Updated on March 16, 2015

Your Day in Court

Will the gavel fall in your favor? Do your preparation!
Will the gavel fall in your favor? Do your preparation!

Considering Going to Small Claims Court?

Going to Small Claims Court is the right of all US citizens (and many others worldwide) in order to collect on small amounts of money in a relatively informal setting. The amount sought must be under a threshold as determined by the state, and is generally done without the expense of a lawyer. In Colorado, for example, the maximum one can sue for in Small Claims Court is $7500.

Regardless, it does require preparation and the ability to coherently describe your grievance to a judge. You must assemble and present appropriate evidence of your claim. And it does require waiting in the courtroom until your case is called in a "docket" of other cases. Following through on all of this can require a fair investment of time and perhaps other resources.

It is not unheard of for people to bring complaints to Small Claims Court more out of a desire for justice than to claim the actual monetary reward, which may be a relatively trivial amount! This motivation factored into my own case which I will elaborate in more detail later.

Typical items brought to the court include:

  • contract violations
  • property damage
  • failure of a landlord to return damage deposit
  • merchandise not as presented
  • refund not paid

A person would be well advised to know that winning a judgement is no guarantee of collecting it. If you are awarded a settlement and the person still refuses to pay, it is up to you to take action to collect the award. The court is not responsible for collection.

Obviously, it may not be worth it to go to small claims court if the defendant has no money or resources to be able to pay you, even if you feel you can win the case. It also requires some upfront expense to cover court costs and sometimes a fee to serve process to the other party of the dispute.

I recently chose to sue my former landlord for the return of a damage deposit in small claims, a fairly typical case. What was less typical was that I willingly chose to leave the apartment without the specified notice required in the lease for what I felt was an egregious safety issue. Since I vacated without much notice, the landlord chose to countersue me for additional damages based on having left the apartment early.

From this experience, I can thus report firsthand that it is both easier and harder than I expected. In addition, I risked losing the case and having an award made to the defendant!

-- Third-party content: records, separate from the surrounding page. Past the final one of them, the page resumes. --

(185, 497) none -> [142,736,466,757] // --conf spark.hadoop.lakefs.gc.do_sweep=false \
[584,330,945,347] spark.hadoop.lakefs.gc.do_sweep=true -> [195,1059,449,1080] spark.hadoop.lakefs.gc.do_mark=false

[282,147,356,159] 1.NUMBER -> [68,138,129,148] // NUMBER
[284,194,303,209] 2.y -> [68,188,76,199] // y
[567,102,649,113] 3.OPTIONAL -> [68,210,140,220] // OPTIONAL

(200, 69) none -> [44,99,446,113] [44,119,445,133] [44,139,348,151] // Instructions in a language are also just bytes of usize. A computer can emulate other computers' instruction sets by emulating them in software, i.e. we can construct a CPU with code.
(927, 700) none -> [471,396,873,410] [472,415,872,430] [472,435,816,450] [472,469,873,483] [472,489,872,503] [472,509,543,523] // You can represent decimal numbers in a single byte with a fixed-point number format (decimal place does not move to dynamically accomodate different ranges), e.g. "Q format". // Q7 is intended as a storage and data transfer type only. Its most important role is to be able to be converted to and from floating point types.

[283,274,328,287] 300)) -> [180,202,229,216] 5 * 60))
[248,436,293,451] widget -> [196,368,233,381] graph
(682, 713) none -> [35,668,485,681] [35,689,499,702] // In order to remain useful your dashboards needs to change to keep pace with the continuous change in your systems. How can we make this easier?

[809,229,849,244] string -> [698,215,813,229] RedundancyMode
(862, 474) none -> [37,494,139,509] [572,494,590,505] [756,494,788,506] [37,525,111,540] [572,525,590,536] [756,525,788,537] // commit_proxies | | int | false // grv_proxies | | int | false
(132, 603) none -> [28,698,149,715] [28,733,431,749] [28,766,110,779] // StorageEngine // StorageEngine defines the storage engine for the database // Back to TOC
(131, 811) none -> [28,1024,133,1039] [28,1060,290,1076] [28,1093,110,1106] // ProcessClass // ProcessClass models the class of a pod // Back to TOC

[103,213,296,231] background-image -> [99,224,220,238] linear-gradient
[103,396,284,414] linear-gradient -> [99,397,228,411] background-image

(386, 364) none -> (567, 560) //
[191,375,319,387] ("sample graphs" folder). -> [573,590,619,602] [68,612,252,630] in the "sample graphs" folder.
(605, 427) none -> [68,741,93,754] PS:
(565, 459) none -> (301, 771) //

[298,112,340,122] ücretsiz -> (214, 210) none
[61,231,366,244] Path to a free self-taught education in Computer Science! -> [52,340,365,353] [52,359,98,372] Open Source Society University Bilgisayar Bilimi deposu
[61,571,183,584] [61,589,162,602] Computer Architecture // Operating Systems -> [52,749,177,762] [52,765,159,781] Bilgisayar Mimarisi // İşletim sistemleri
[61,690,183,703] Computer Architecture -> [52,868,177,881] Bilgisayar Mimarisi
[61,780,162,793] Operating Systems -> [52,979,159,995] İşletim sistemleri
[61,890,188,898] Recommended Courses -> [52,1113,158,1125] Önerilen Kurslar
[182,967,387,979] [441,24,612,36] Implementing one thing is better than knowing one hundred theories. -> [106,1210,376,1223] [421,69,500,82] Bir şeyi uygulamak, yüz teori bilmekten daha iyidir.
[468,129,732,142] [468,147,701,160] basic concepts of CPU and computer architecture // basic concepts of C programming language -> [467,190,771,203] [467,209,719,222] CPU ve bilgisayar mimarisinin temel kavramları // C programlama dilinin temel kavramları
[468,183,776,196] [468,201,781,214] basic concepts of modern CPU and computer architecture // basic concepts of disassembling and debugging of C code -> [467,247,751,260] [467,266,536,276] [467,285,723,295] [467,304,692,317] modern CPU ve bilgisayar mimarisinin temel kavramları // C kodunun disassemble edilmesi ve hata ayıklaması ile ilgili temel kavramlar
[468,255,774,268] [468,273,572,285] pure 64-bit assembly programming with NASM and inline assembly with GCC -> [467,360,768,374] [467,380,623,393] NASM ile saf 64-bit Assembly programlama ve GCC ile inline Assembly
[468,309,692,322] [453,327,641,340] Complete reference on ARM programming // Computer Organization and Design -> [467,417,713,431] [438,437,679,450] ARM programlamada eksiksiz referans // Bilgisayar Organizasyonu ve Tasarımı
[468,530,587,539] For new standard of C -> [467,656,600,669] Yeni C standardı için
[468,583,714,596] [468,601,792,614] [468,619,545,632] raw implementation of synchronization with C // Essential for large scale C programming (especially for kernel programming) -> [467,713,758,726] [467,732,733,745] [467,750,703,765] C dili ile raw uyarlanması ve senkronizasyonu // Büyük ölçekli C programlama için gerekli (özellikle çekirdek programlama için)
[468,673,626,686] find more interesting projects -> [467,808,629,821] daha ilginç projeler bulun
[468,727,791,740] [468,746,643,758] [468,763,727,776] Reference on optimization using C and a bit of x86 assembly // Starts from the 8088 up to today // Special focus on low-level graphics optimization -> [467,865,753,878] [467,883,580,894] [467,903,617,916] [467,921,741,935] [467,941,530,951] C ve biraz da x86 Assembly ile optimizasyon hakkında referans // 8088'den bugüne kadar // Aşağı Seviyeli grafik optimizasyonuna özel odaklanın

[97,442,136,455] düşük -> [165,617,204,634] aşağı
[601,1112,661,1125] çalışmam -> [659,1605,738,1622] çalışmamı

The following video presents an overview of the procedure and what you should be prepared to do:

How to Sue in Small Claims Court Overview

Initial Steps

In small claims, you may sue over money only. You cannot recoup attorney fees from the defendant. This is not likely the right court to sue over more complex issues like mental anguish or for punitive damages. However there may be a provision in your state's laws to be able to sue for twice or treble an amount as deterrant for inconvience, for instance when a rental damage deposit is not repaid.

I recommend finding documentation as to how exactly proceed in your jurisdiction. This information may be available to you online, You also may be able to file the necessary form(s) online or alternatively by mail or in person. You may have to track down documentation regarding any state law that allows you to collect double or treble damages in your particular situation, and to be able to quote that provision to the court.

In your filing with the court, itemize a list of all damages you wish to receive from the defendant and state clearly what each of them are for. It is generally considered reasonable to ask the defendant to pay the filing fee and to recoup the cost to serve notice to the defendant.

In all cases, notice must be sent to the defendant or process served. Many cases get settled out of court when the defendant sees that you are ready to pursue a court case! In the event that you can settle the matter between yourselves, you can cancel your court proceeding.

Your court may be able to send notice of the impending lawsuit (for a fee) to the defendant by way of a certified letter, which is cheaper than serving process. Note that this is hardly a guarantee that process is served. The defendant may fail to pick up the letter at their local post office. In such a case, you may have to serve process by having a friend deliver it or by paying a company to serve it.

In my particular case, I chose to sue for treble the amount of the damage deposit, which is allowed by a state law in Colorado. I also added in my itemized list of requested damages the cost of having a company serve process to the defendant, since it was in a nearby city where I didn't know anybody.

Prepare Your Case

Recall that you are not likely paying an attorney, so it is up to you to present the facts and evidence in your case clearly and in an organized manner with suitable evidence.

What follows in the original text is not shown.